→ **GOAL OF THE EXERCISE**: For this exercise, retype the lines from the one that holds "background: #fef9c3 ->" through the one that holds "html: none ->" in the records below, both included, exactly and without pictures.

→ **MATERIAL TO PROCESS**:

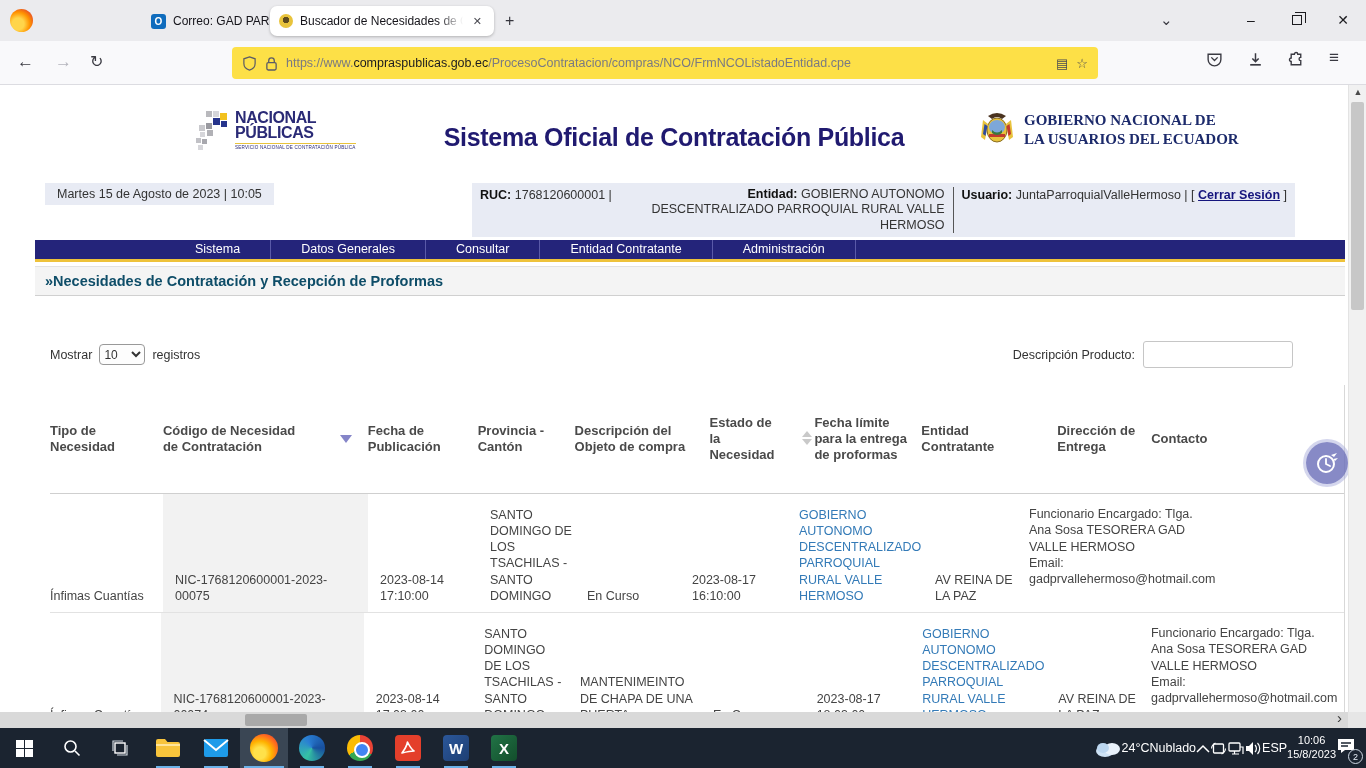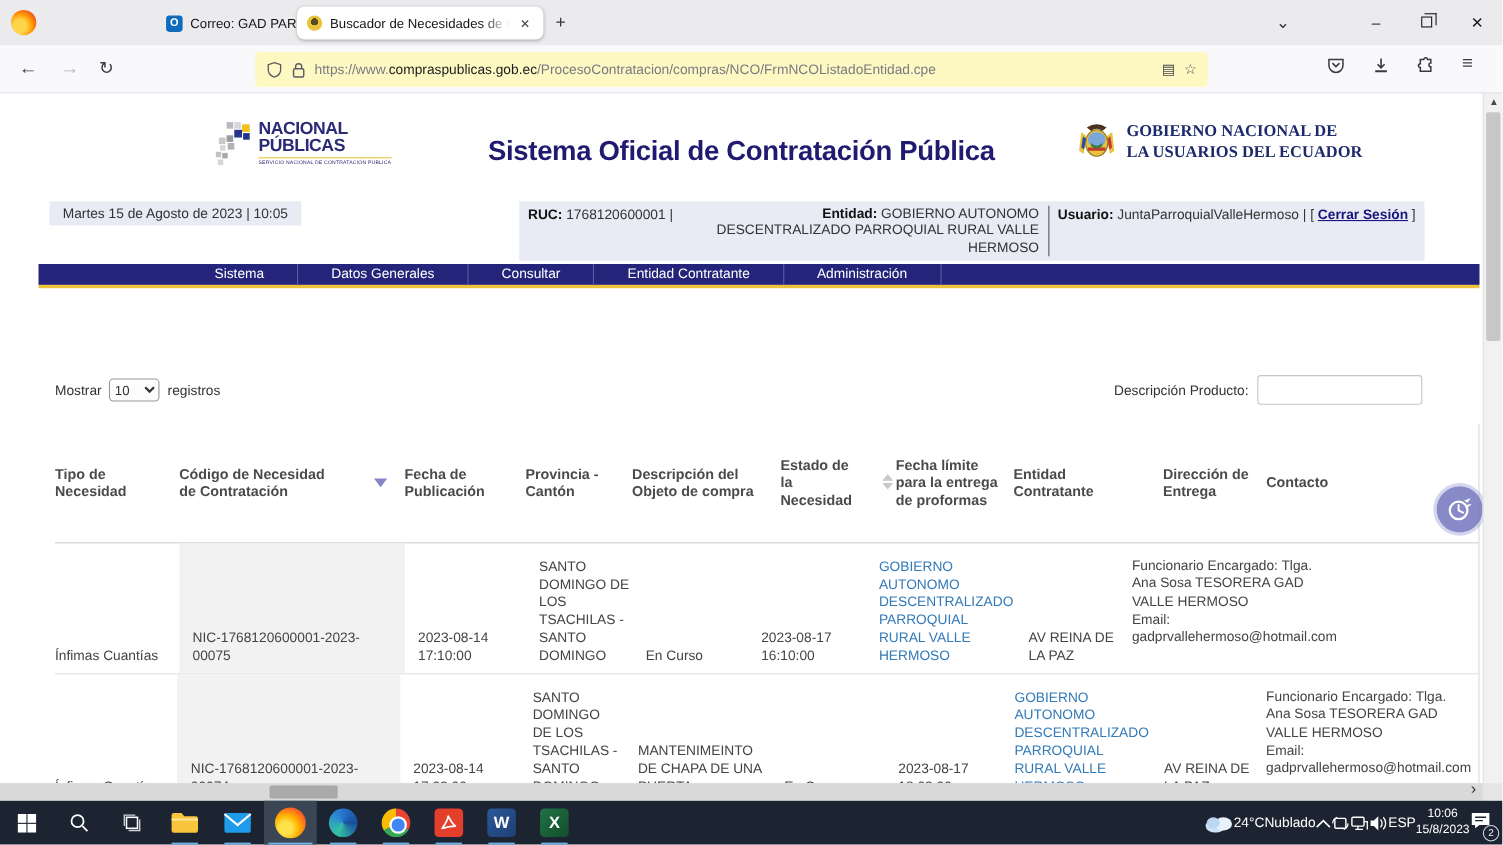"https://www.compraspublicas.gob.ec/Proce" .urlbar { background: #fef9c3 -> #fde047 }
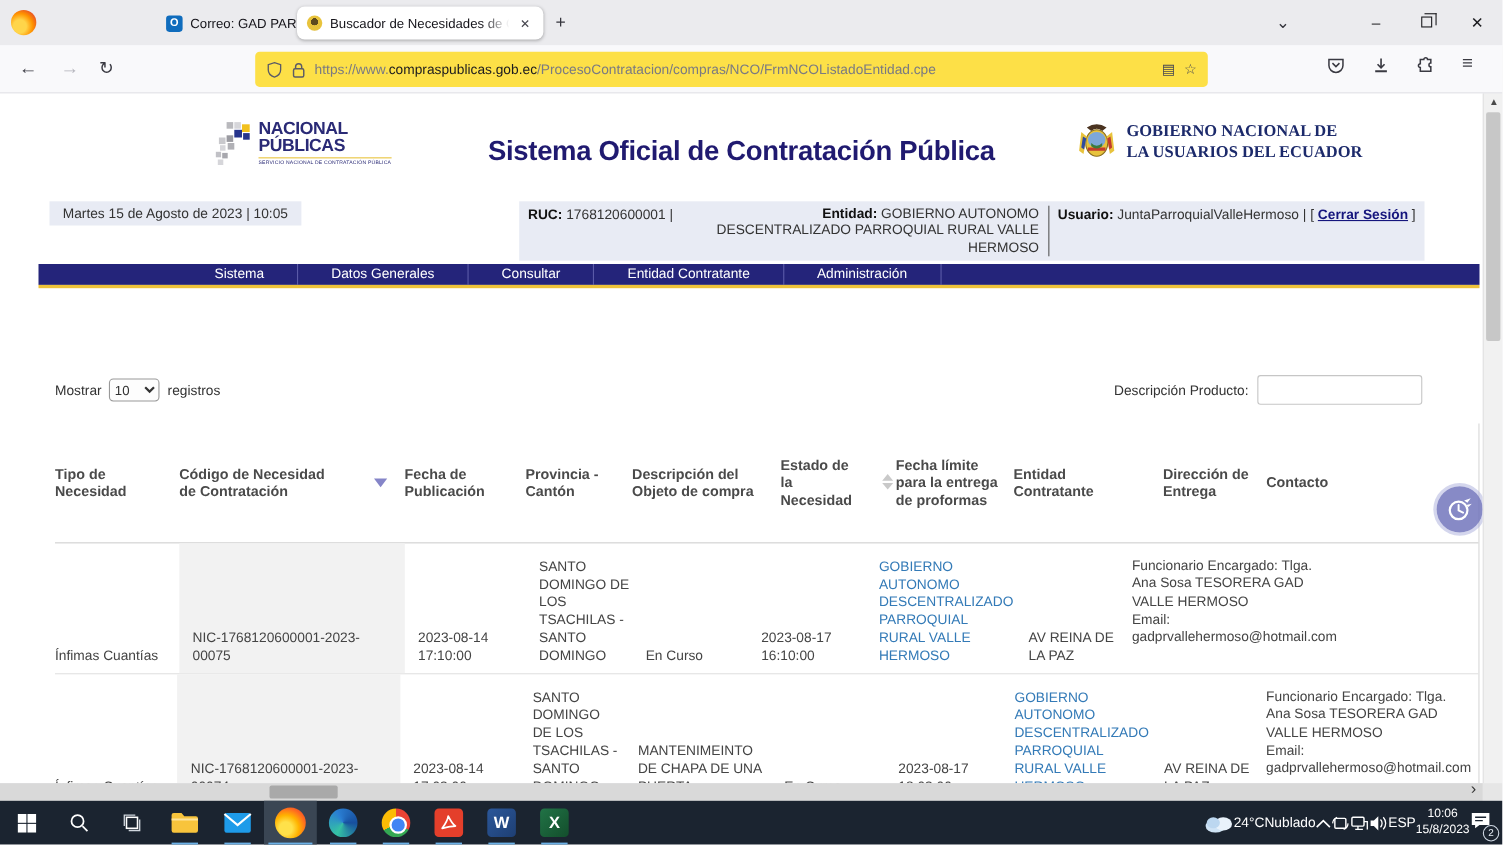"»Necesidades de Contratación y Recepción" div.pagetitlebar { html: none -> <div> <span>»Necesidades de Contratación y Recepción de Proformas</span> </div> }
==
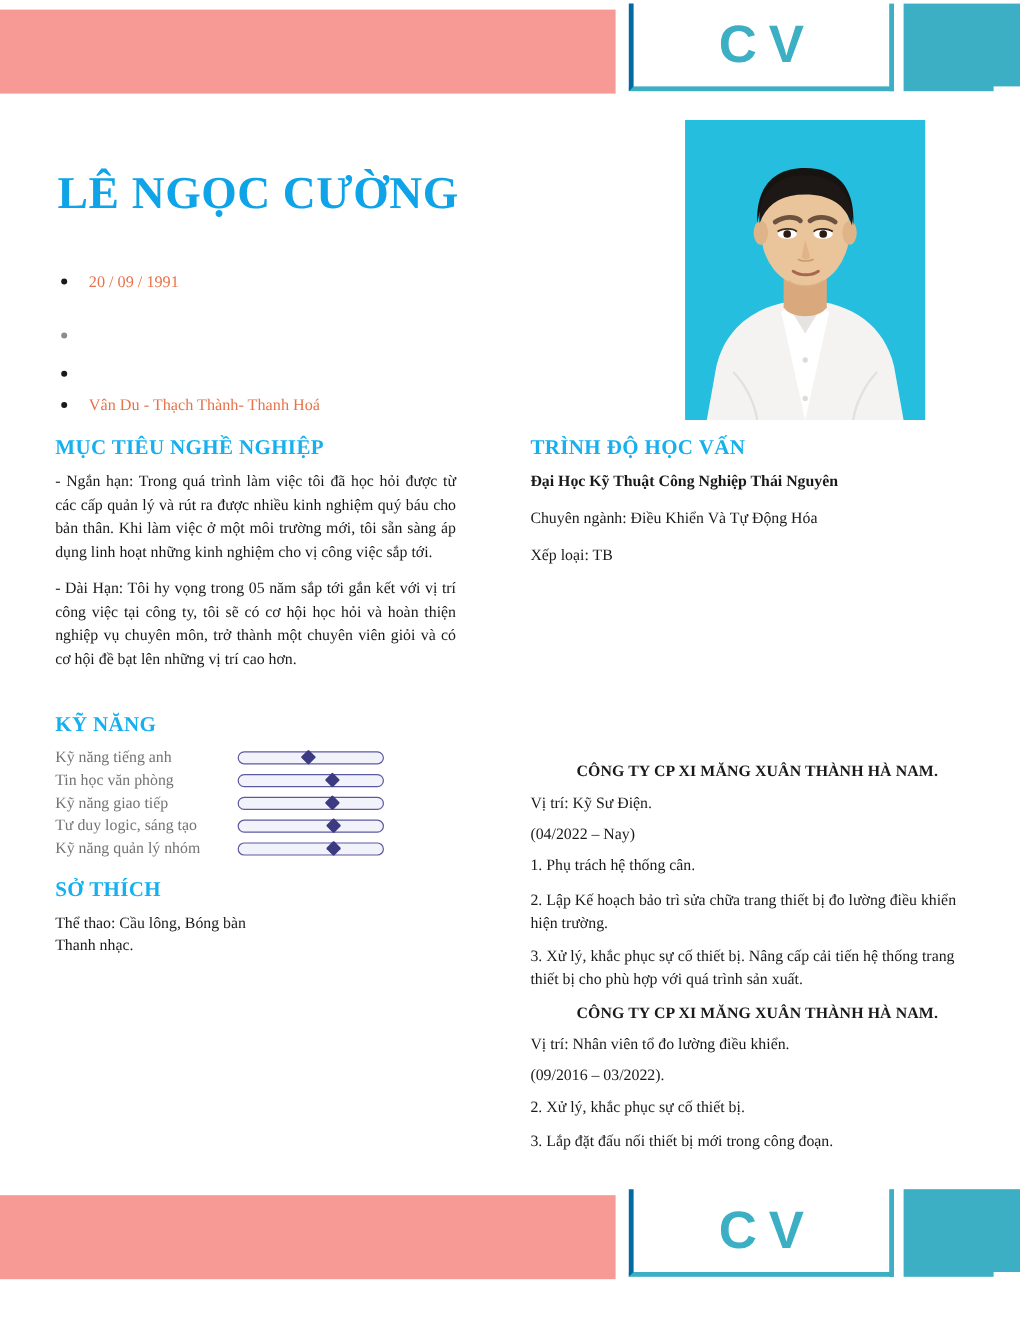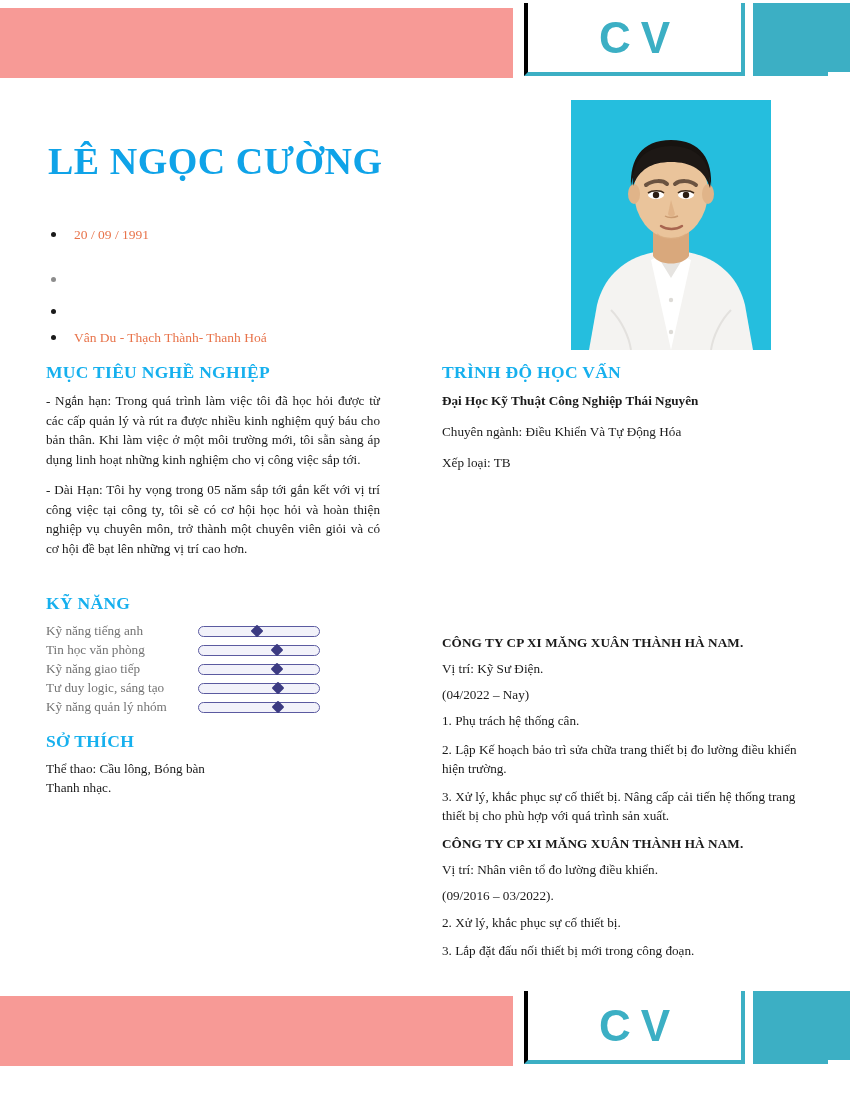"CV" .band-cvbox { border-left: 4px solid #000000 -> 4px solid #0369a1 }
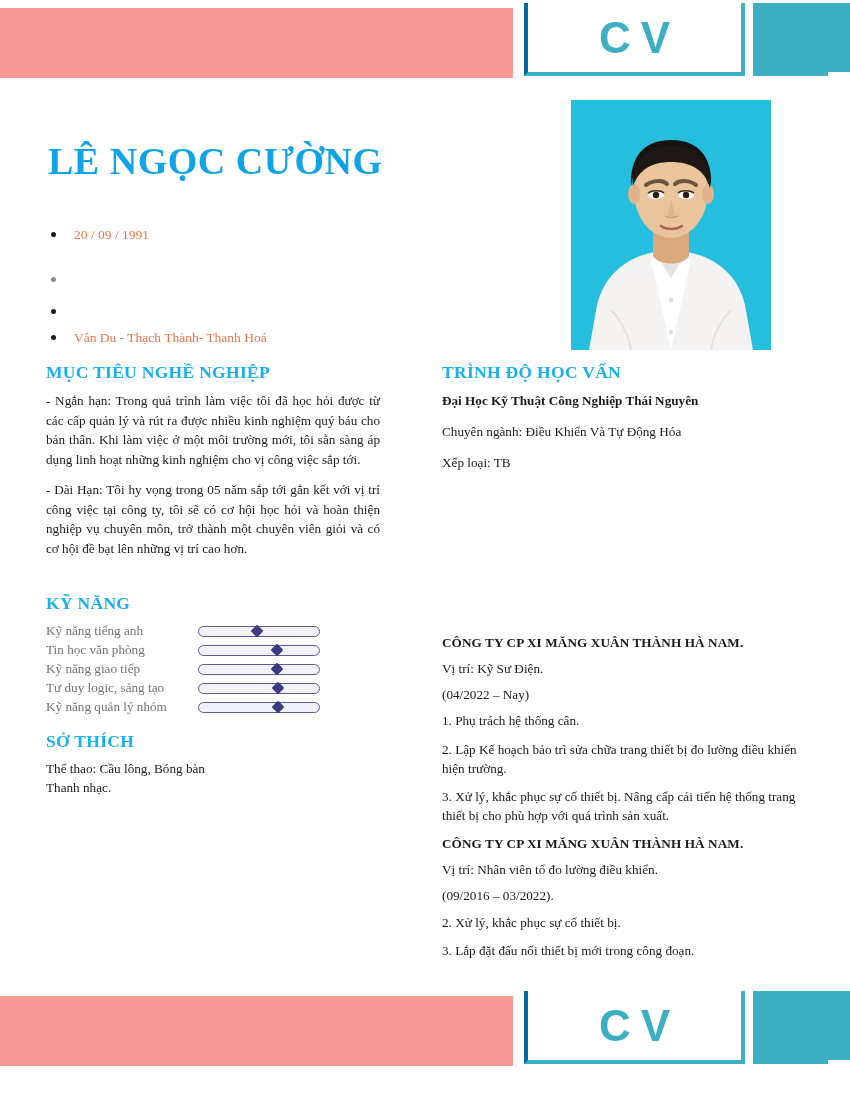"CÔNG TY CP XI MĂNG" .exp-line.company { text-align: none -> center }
* * *
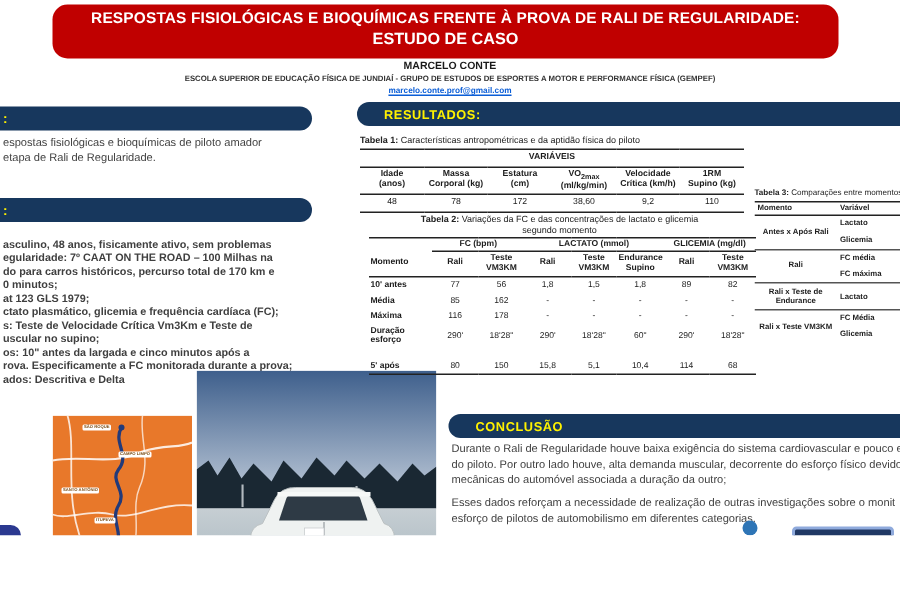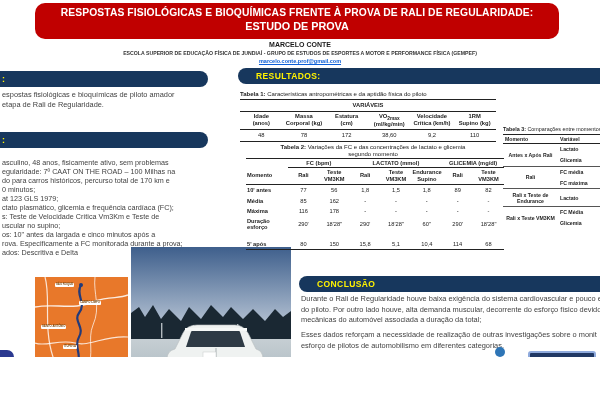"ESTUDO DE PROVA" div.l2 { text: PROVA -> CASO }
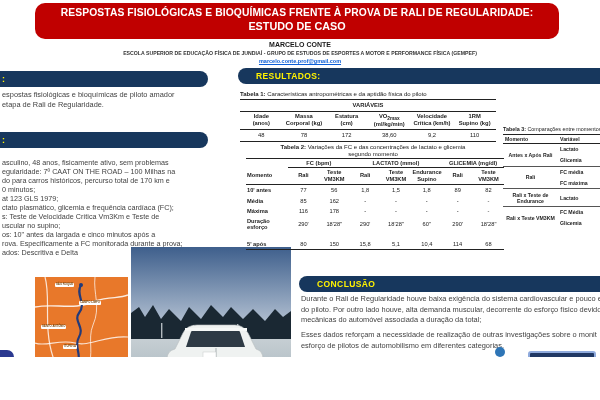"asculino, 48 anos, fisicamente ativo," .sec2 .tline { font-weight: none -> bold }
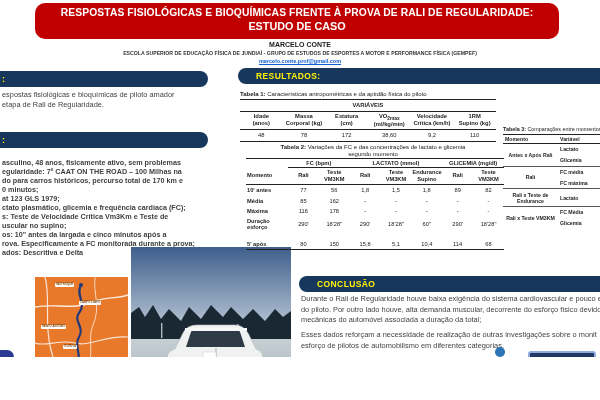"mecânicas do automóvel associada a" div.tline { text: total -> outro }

→ **EXERCISE ANSWER**:
"https://www.compraspublicas.gob.ec/Proce" .urlbar { background: #fef9c3 -> #fde047 }
"»Necesidades de Contratación y Recepción" div.pagetitlebar { html: none -> <div> <span>»Necesidades de Contratación y Recepción de Proformas</span> </div> }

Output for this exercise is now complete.